A 1976 study showed that B. t. ater raised by the house mouse Mus musculus had a greater tendency to have positive interactions with their "foster" species, and reacted more negatively to open spaces. This indicates that the behavior of these species are influenced to some degree by learned behavior as young. The M. musculus raised by B. taylori "foster parents" were not significantly impacted behaviorally.

==Communication==
In captivity, these mice will sometimes produce a 'squeal', and use a posture similar to singing mice. There are at least two recorded vocalizations: a high-pitched squeal, and a scolding call given towards males by females with young.

==Ecology==
These mice are primarily granivorous, feeding mainly on small seeds, but they also consume green vegetation and insects when available. In dry habitats, the primary source of food and water is Opuntia cacti fruit and stems. In captivity they have been observed feeding on insects, the terrestrial snail Helicina orbiculata, and the snake species Rena dulcis and Tropidoclonion lineatum, even when offered vegetative matter.

They are more common in fall and winter and less common during the summer months. The average lifespan in the wild is 5 months, but likely varies across its range. In captivity they can live up to 3 years, but typically only survive slightly longer than 5 months.

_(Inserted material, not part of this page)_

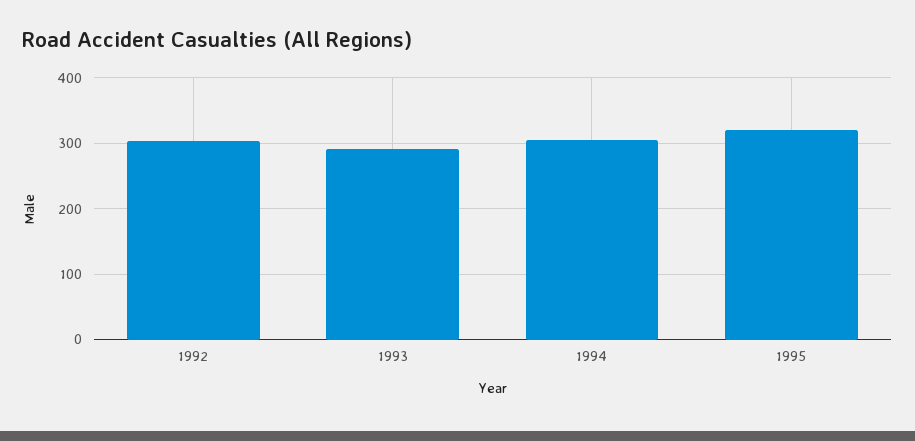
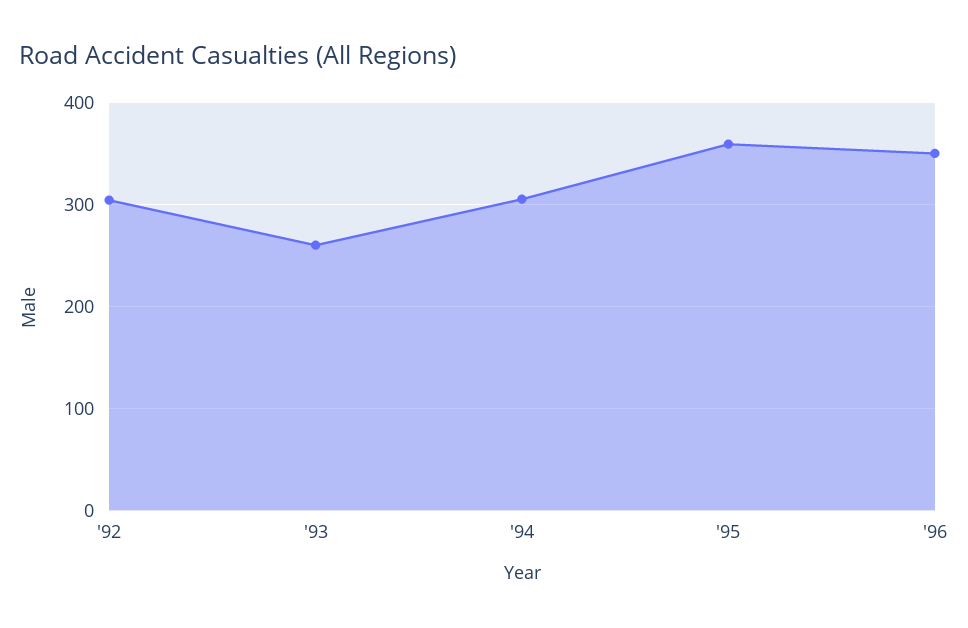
1993: 290 -> 260
1995: 320 -> 360
'96: none -> 350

This species is found across a wide range of habitats, but prefer grasslands or shrubby deserts. They are most associated with grasslands occupied by Opuntia cacti. They form small tunnel-like runways through dense grass cover. B. brunneus and B. musculus prefer highland habitats where their range overlaps with this species, but where the altitudes meet this species is more successful.

Parasites of the northern pygmy mouse include the intestinal nematode Pterygodermatites baiomydis. They are also host to the flea Jellisonia ironsi, the mite Radfordia hamiltoni, and a type of Brucella bacteria; they can not carry Brucella abortus.